For deploying big-data analytics, data science, and machine learning (ML) applications in the real world, analytics-tuning and model-training is only around 25% of the work. Approximately 50% of the effort goes into making data ready for analytics and ML. The remaining 25% effort goes into making insights and model inferences easily consumable at scale. The big data pipeline puts it all together. It is the railroad on which heavy and marvelous wagons of ML run. Long-term success depends on getting the data pipeline right.
This article gives an introduction to the data pipeline and an overview of big data architecture alternatives through the following four sections:
Perspective: By understanding the perspectives of all stakeholders, you can enhance the impact of your work. This section explains various perspectives and examines the desired engineering characteristics of a data pipeline.
Pipeline: In this section, you will learn about the conceptual stages of a big data pipeline passing through the data lake and the data warehouse.
Possibilities: In this section, you will learn about the lambda architecture for balancing scale and speed, and technology choices for the key components of the big data architecture. You will also get a glimpse of serverless pipelines on AWS, Azure, and Google Cloud.
Production: This section offers tips for your big data pipeline deployment to be successful in production.
There are three stakeholders involved in building data analytics or machine learning applications: data scientists, engineers, and business managers.
From the data science perspective, the aim is to find the most robust and computationally least expensive model for a given problem using available data.
From the engineering perspective, the aim is to build things that others can depend on; to innovate either by building new things or finding better ways to build existing things that function 24x7 without much human intervention.
From the business perspective, the aim is to deliver value to customers; science and engineering are means to that end.
In this article, we will focus on the engineering perspective, and specifically the aspect of processing a huge amount of data needed in ML applications, while keeping other perspectives in mind. Desired engineering characteristics of a data pipeline are:
Accessibility: data being easily accessible to data scientists for hypothesis evaluation and model experimentation, preferably through a query language.
Scalability: the ability to scale as the amount of ingested data increases, while keeping the cost low.
Efficiency: data and machine learning results being ready within the specified latency to meet the business objectives.
Monitoring: automatic alerts about the health of the data and the pipeline, needed for proactive response to potential business risks.
The value of data is unlocked only after it is transformed into actionable insight, and when that insight is promptly delivered.

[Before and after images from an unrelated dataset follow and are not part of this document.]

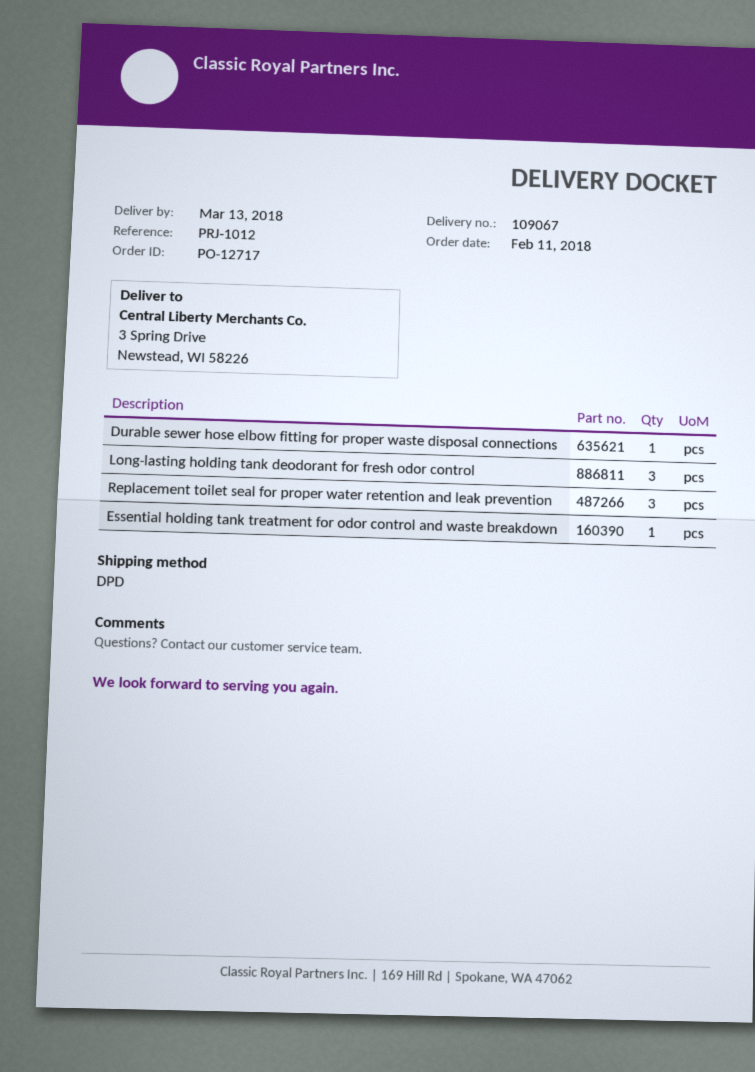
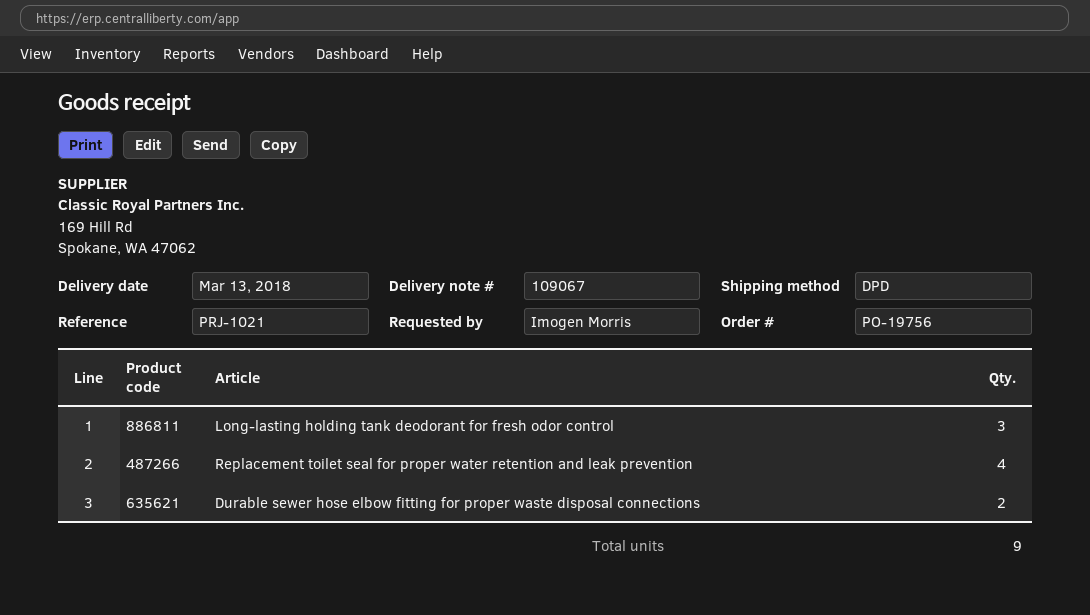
order number: PO-12717 -> PO-19756
reference: PRJ-1012 -> PRJ-1021
Durable sewer hose elbow fitting for proper waste disposal connections: 1 -> 2
Replacement toilet seal for proper water retention and leak prevention: 3 -> 4
Essential holding tank treatment for odor control and waste breakdown: 1 -> none

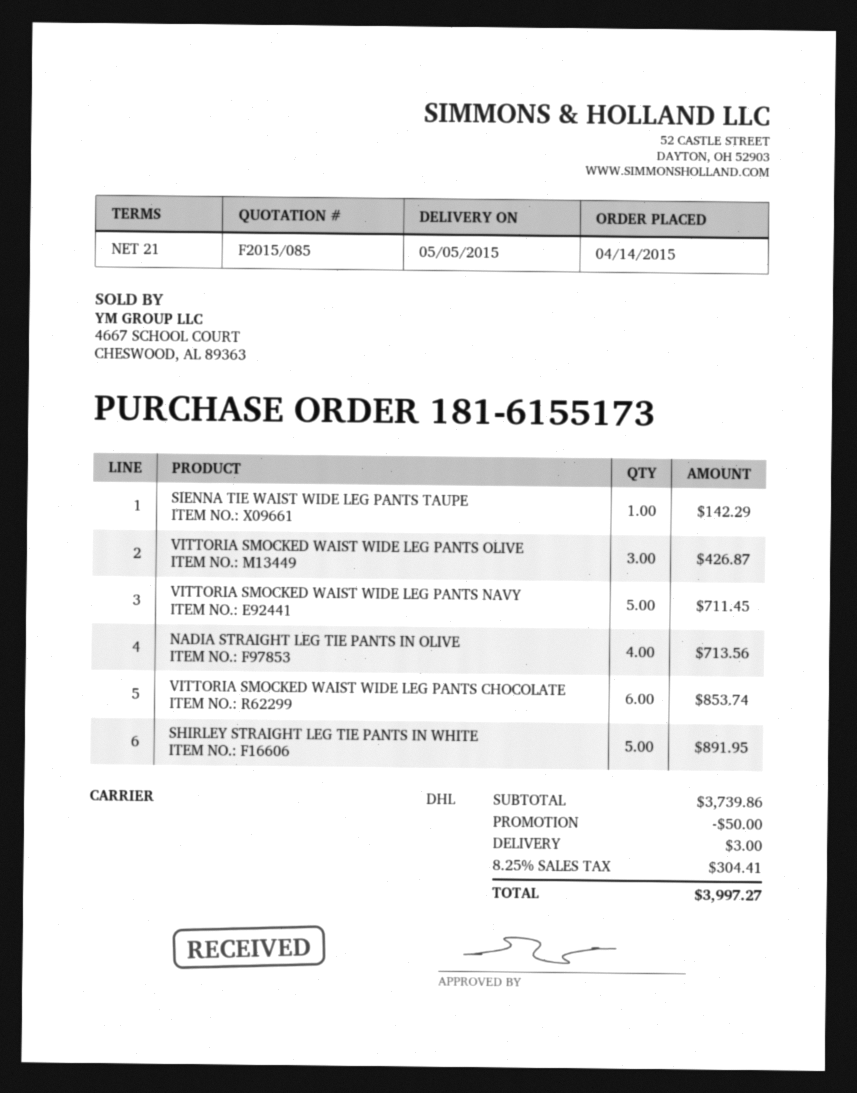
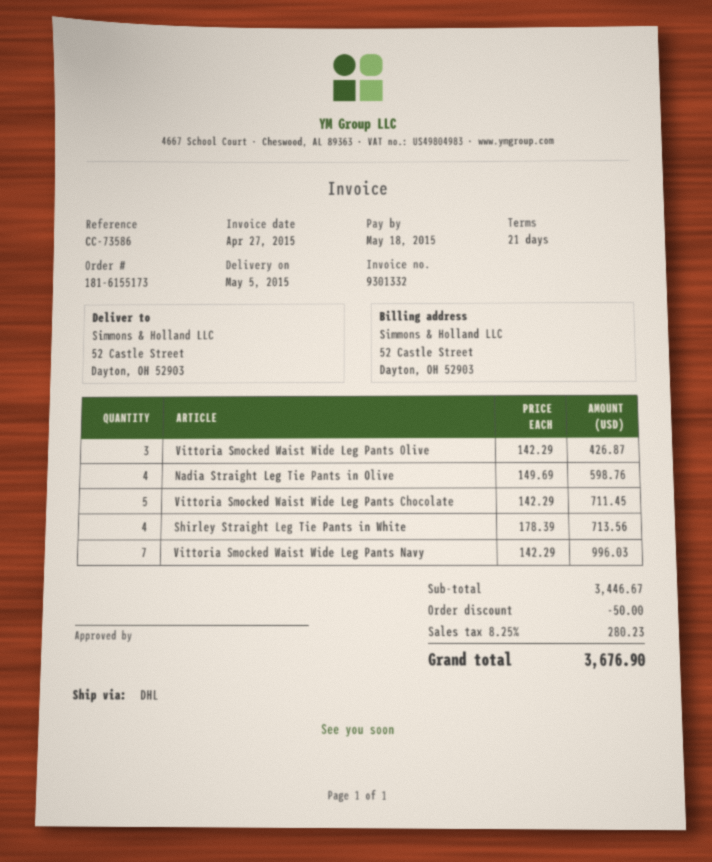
SIENNA TIE WAIST WIDE LEG PANTS TAUPE: 1 for 142.29 -> none
VITTORIA SMOCKED WAIST WIDE LEG PANTS NAVY: 5 for 711.45 -> 7 for 996.03
NADIA STRAIGHT LEG TIE PANTS IN OLIVE: 4 for 713.56 -> 4 for 598.76
VITTORIA SMOCKED WAIST WIDE LEG PANTS CHOCOLATE: 6 for 853.74 -> 5 for 711.45
SHIRLEY STRAIGHT LEG TIE PANTS IN WHITE: 5 for 891.95 -> 4 for 713.56
subtotal: 3739.86 -> 3446.67
shipping: 3.00 -> none
tax: 8.25% = 304.41 -> 8.25% = 280.23
total: 3997.27 -> 3676.90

A data pipeline stitches together the end-to-end operation consisting of capturing the data, transforming it into insights, training a model, delivering insights, applying the model whenever and wherever the action needs to be taken to achieve the business goal.
Data is the new oil. It’s valuable, but if unrefined it cannot really be used. It has to be changed into gas, plastic, chemicals, etc. to create a valuable entity that drives profitable activity; so must data be broken down, analyzed for it to have value.
— Clive Humby, UK Mathematician and architect of Tesco’s Clubcard
Stages in Data Processing Pipeline
A big data pipeline has five stages:
Capture data from internal & external sources.
Data sources (mobile apps, websites, web apps, microservices, IoT devices, etc.) are instrumented to capture relevant data.
Ingest data through batch jobs or streams.
The instrumented sources pump the data into various inlet points (HTTP, MQTT, message queue, etc.). There can also be jobs to import data from services like Google Analytics. The data can be in two forms: batch blobs and streams.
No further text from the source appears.